Feed the turtle to Fuseki:

s-put -v http://localhost:3030/b3106/data default b3106.ttl

3. Make SPARQLy queries against it, using the local Fuseki web interface:

http://localhost:3030/control-panel.tpl

then select the b3106 dataset, to get to this page:

http://localhost:3030/sparql.tpl

First query: Return all the bases for a given path

PREFIX vg:<http://example.org/vg/>
PREFIX rdf:<http://www.w3.org/1999/02/22-rdf-syntax-ns#>
SELECT ?path (group_concat(?sequence; separator="") as ?pathSeq)
WHERE {
    BIND(<http://example.org/vg/path/gi%7C568815592:31353871-31357211> as ?path)
    ?step vg:path ?path;
    vg:node ?node;
    vg:rank ?rank.
    ?node rdf:value ?sequence
}
GROUP BY ?path
ORDER BY ?rank

Second query: Return all paths passing through a given node together with the rank this node has in each path

PREFIX vg:<http://example.org/vg/>
PREFIX rdf:<http://www.w3.org/1999/02/22-rdf-syntax-ns#>
SELECT ?path ?rank
WHERE {
  ?step vg:node <http://example.org/vg/node/485>;
       vg:rank ?rank;
       vg:path ?path.
}

Third query: Attempt to find all nodes within some given distance (10) of a given node.

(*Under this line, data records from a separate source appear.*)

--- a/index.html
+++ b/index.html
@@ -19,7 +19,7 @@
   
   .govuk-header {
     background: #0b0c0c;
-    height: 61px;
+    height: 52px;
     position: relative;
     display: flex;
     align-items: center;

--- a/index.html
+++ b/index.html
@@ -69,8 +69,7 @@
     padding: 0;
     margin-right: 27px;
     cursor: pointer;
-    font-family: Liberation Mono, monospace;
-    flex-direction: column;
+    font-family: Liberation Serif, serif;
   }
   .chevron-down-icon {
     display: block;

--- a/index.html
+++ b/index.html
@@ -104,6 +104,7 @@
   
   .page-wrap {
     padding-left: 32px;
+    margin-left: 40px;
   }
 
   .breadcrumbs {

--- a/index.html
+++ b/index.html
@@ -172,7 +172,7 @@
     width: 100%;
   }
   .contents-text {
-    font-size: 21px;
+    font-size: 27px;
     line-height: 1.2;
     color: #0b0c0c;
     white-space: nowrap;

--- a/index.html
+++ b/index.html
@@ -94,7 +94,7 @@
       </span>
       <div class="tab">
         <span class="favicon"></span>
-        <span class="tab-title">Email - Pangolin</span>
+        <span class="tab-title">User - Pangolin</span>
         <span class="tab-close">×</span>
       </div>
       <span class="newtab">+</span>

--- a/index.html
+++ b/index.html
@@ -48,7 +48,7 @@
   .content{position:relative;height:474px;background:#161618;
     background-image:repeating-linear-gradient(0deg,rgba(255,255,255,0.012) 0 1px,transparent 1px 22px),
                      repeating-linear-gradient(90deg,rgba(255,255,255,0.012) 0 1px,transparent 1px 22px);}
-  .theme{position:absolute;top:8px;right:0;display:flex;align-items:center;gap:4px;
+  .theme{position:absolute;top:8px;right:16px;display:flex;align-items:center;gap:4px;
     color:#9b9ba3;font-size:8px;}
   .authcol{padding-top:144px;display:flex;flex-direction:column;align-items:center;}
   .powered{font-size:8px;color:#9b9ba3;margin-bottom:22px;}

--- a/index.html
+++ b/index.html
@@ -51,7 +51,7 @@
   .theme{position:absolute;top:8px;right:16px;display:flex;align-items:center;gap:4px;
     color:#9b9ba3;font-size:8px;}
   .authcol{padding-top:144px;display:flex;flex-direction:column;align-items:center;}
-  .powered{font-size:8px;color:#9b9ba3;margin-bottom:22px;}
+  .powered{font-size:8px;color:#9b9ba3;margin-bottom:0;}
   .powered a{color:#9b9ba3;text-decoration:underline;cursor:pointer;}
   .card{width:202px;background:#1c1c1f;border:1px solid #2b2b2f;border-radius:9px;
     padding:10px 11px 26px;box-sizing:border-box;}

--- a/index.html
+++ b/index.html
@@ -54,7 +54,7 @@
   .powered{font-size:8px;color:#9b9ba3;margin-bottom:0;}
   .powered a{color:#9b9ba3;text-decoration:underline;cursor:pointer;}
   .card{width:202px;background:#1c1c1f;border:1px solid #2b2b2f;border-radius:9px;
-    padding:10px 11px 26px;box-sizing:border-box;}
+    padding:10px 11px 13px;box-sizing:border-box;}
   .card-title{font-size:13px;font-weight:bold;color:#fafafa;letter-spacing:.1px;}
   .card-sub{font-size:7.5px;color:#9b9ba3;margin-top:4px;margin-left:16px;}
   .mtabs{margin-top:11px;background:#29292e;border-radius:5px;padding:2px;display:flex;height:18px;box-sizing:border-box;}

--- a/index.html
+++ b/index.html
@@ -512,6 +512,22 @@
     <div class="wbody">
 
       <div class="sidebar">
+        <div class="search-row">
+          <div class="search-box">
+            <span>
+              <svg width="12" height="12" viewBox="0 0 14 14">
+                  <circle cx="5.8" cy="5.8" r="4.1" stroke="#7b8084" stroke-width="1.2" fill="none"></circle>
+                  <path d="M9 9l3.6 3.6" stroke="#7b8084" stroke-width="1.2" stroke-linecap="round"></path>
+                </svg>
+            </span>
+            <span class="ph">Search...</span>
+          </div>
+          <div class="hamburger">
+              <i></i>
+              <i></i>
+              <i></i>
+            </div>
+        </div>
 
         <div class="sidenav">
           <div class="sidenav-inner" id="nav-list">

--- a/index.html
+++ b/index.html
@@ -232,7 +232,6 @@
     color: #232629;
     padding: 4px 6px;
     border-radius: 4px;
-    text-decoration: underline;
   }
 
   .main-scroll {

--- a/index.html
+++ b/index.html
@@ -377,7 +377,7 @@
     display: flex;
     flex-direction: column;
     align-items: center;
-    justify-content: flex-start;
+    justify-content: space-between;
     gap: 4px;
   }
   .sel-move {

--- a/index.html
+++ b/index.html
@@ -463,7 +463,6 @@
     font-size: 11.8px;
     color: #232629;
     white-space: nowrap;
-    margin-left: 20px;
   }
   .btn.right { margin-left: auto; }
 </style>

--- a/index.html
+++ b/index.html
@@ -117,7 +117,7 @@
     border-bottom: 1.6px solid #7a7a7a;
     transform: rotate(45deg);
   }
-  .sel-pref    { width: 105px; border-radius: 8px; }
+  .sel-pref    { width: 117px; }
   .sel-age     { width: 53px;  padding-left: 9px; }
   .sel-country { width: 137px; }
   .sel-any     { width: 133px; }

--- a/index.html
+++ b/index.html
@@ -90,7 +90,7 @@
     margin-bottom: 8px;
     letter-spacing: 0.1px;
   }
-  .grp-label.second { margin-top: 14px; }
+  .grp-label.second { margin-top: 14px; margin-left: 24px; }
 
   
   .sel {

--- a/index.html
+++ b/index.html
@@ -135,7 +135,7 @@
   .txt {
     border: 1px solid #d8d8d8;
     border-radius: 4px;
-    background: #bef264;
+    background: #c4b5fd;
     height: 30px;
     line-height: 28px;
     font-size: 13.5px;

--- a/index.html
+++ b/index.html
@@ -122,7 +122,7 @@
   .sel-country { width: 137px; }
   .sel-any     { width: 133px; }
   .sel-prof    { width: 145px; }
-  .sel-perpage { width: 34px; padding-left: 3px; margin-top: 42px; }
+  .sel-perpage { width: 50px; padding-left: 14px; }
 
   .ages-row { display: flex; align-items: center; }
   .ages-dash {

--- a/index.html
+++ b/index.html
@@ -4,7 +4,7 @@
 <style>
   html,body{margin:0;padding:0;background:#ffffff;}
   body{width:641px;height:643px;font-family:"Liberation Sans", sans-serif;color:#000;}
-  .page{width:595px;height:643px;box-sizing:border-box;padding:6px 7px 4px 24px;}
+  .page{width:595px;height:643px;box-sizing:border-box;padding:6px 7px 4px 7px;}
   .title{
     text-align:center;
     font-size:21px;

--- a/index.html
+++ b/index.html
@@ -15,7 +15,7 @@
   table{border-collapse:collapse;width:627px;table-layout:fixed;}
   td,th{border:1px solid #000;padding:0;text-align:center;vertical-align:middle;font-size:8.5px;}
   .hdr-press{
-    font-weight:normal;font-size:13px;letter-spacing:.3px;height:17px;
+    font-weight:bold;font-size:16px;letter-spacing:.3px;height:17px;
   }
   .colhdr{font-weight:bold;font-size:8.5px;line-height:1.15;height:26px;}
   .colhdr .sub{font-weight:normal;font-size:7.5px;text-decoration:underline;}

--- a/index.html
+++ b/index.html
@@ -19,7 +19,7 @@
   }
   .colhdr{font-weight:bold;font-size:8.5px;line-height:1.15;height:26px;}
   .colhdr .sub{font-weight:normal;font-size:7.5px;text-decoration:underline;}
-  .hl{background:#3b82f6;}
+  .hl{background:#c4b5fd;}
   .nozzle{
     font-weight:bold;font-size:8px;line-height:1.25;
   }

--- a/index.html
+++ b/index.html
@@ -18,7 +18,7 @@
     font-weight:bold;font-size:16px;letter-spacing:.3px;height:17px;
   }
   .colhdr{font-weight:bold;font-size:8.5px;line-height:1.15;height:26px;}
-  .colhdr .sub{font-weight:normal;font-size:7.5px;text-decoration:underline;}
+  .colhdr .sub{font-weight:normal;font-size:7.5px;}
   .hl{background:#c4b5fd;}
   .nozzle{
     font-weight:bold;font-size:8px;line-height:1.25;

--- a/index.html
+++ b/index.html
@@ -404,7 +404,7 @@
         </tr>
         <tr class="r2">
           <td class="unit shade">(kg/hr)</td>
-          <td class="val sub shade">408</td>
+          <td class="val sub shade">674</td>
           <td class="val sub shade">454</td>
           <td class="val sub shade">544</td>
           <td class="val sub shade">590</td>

PREFIX vg:<http://example.org/vg/>
PREFIX rdf:<http://www.w3.org/1999/02/22-rdf-syntax-ns#>
PREFIX vgnode:<http://example.org/vg/node/>
SELECT ?nearbynode ?hopcount
WHERE {
     SELECT ?nearbynode (count(?hop) as ?hopcount)
     WHERE {
        vgnode:261 vg:linksForwardToForward* ?hop.
        ?hop vg:linksForwardToForward+ ?nearbynode .
    }
    GROUP BY ?nearbynode
    HAVING (?hopcount < 10)

    ORDER BY ?hopcount
}

Problem is, it doesn't exactly return what you may think: It returns all nodes such that there are at most 10 nodes in any paths between the returned node and the selected node.

Fourth query: But I can obtain a subgraph between any two given nodes (261 and 280).

I'm returning pairs of nodes connected by an edge in the graph, to get at the full graph topology.

PREFIX vg:<http://example.org/vg/>
PREFIX rdf:<http://www.w3.org/1999/02/22-rdf-syntax-ns#>
PREFIX vgnode:<http://example.org/vg/node/>
SELECT ?subgraphnode_l ?subgraphnode_r
WHERE {
       vgnode:261 vg:linksForwardToForward* ?subgraphnode_l .
       ?subgraphnode_l vg:linksForwardToForward ?subgraphnode_r .
       ?subgraphnode_r vg:linksForwardToForward* vgnode:280 .
}
ORDER BY ?subgraphnode_l ?subgraphnode_r